AUMENTANO di giorno in giorno le tensioni sociali, Cgil e Uil proclamano lo sciopero generale, la dialettica tra sindacati e governo cresce di intensità. Nella nota di aggiornamento al Def, il ministro dell’Economia prevedeva con rara onestà una crescita del Pil dello 0,1% nel 2015: dopo l’intervento a gamba tesa della Commissione europea sulla nostra manovra finanziaria, andrà bene se ci attesteremo a quota zero. Come se non bastasse, per i primi mesi del prossimo anno si prevede un ulteriore peggioramento del quadro economico a livello europeo. E dell’Europa l’Italia resta l’anello debole.

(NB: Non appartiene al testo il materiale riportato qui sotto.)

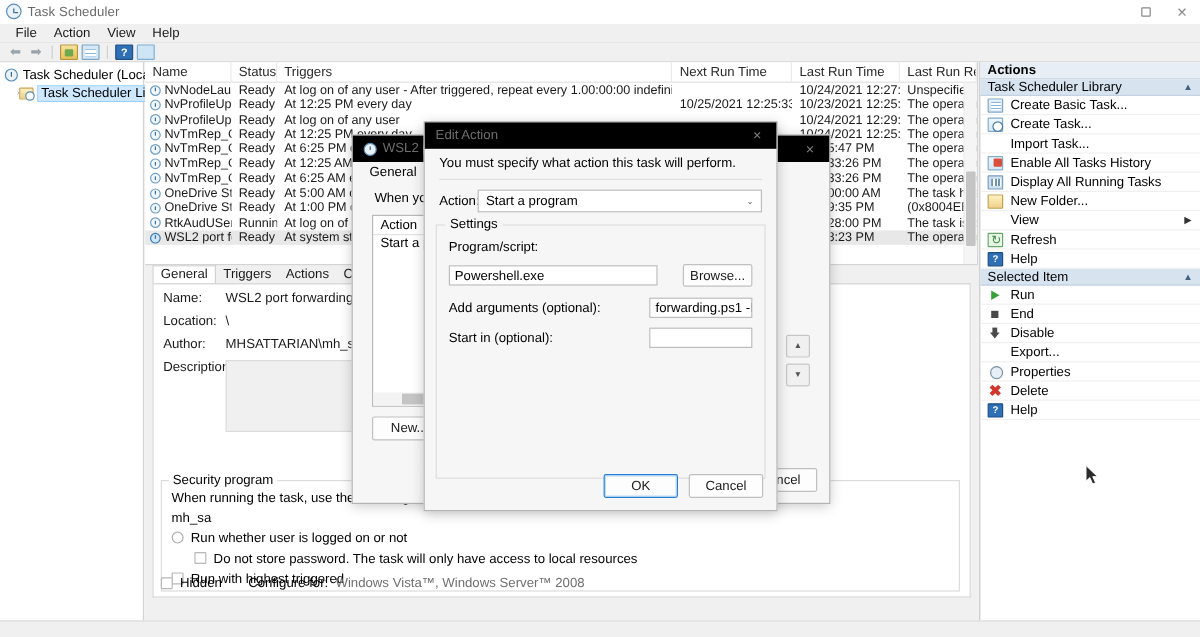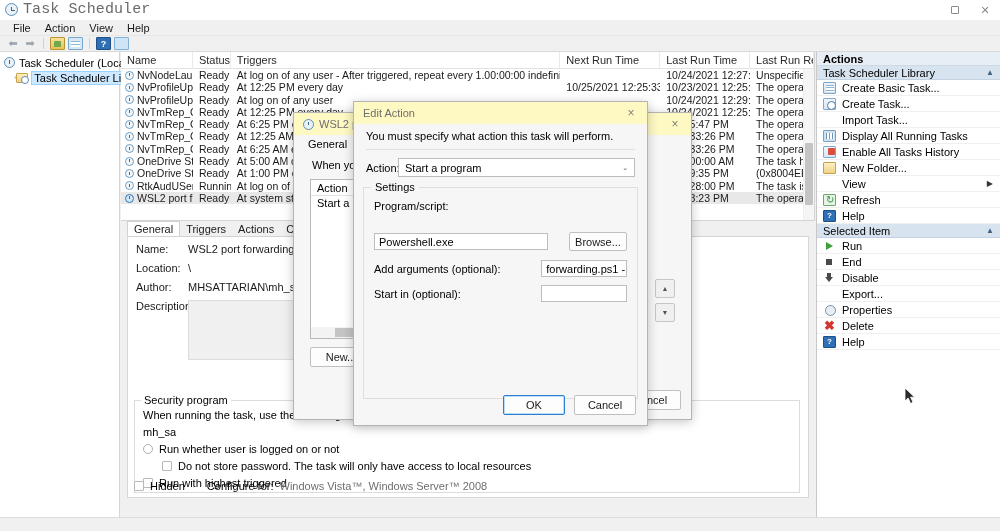"Task Scheduler" .titlebar .tb-title { font-family: Liberation Mono, monospace -> none; font-size: 15px -> 11px }
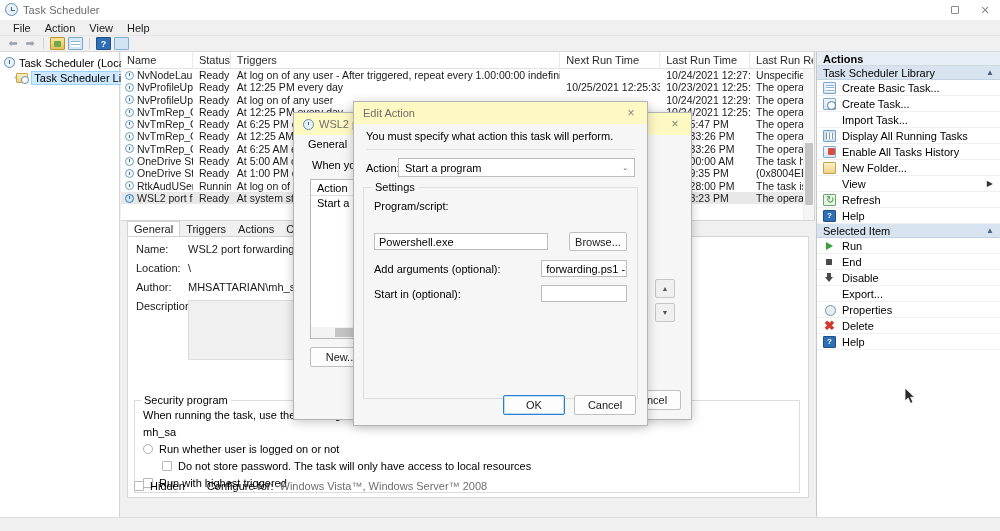"Edit Action" .dlg-title { background: #fef9c3 -> #000000 }
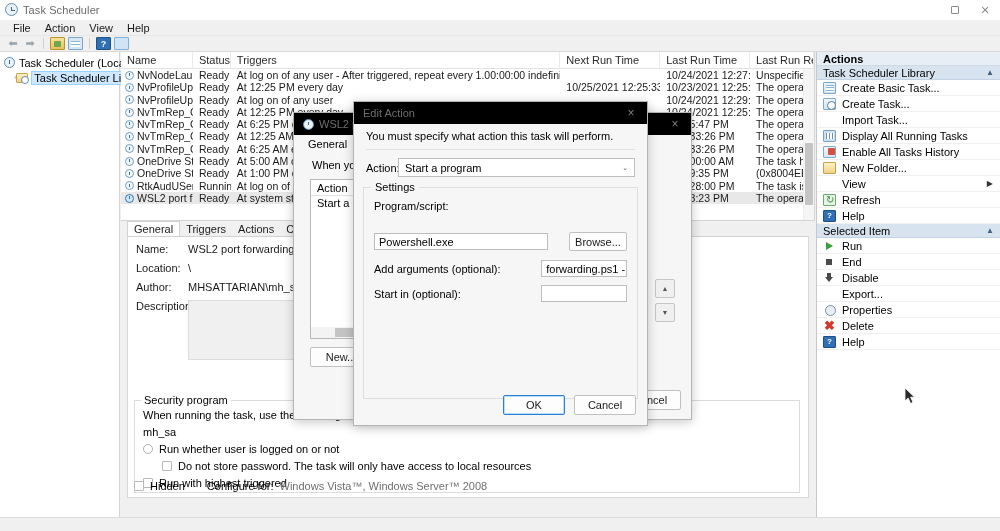"Display All Running Tasks" div.ap-item { order: before "Enable All Tasks History" -> after "Enable All Tasks History" }
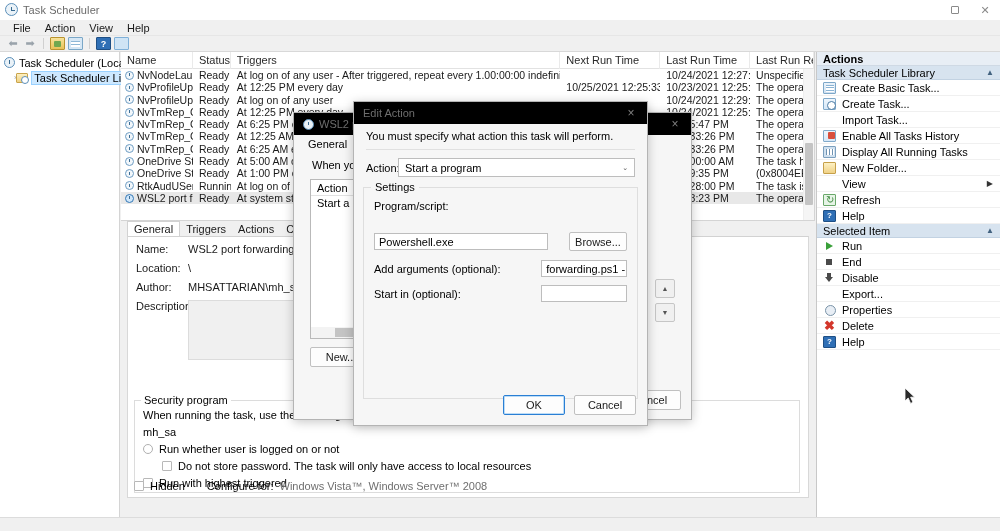"Powershell.exe" div { margin-top: 20px -> 8px }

I capitali stranieri girano al largo, e quando varcano le Alpi non è per investire ma per acquisire.

PER LA PROPRIETÀ transitiva se A = B e B = C, anche A = C. Applicando la regola allo sciopero generale (spostato dal 5 dicembre al 12 dicembre), verrebbe da fare una considerazione ironica: Cgil e Uil scioperano contro il Jobs Act Poletti 2.0; il provvedimento raccoglie l’approvazione della sinistra del Pd che rivendica di aver svolto un ruolo determinante nell’emendarlo. Dunque, Cgil e Uil scioperano anche contro la sinistra del Pd. Del resto, venerdì scorso, alla manifestazione della Fiom di Milano il bersaglio prediletto degli strali del leader dei metalmeccanici non è stato il premier Matteo Renzi, ma quel pezzo della sinistra dem responsabile di aver negoziato con il governo. «Quella possibile mediazione trovata dal Pd sul Jobs Act è una presa in giro, serve solo ai parlamentari a mantenere il loro posto, non dà più diritti ai lavoratori». Questo il commento di Maurizio Landini all’accordo che una parte della minoranza Pd considera un proprio successo. Ma ha senso scioperare il 12 dicembre? E soprattutto ha un senso che la Uil si accodi acriticamente alla Cgil come se ci fosse da inaugurare, con uno sciopero generale, la nuova (si fa per dire, visto che l’interessato ha 67 anni) segreteria di Carmelo Barbagallo?

SINCERAMENTE, comprendiamo il ministro Giuliano Poletti quando, al Congresso della Uil, ha rinunciato a svolgere il proprio intervento. È inutile parlare a chi non vuole ascoltare. Sappiano comunque i lavoratori (i quali perderanno ore di retribuzione aderendo all’astensione dal lavoro) e l’opinione pubblica (che ne sopporterà i disagi) che scioperare il 12 dicembre non servirà a nulla. Il Jobs Act sarà approvato il 26 novembre dalla Camera da una maggioranza solida (grazie a un Pd ricompattato). Quel testo sarà varato senza modifiche dal Senato. Anche la legge di Stabilità, il 12 dicembre, avrà già ottenuto il via libera a Montecitorio. Forse il Senato vorrà apportare qualche modifica, ma si farà il possibile per evitarlo, perché la manovra dev’essere licenziata prima della fine dell’anno. Come potrebbero agire, allora,i sindacati? Dovrebbero riconoscere i passi avanti compiuti; intensificare i rapporti con le forze parlamentari più vicine e farsi trovare preparati ad affrontare i prossimi appuntamenti. Niente di tutto questo. Ai nostri eroi basta scioperare.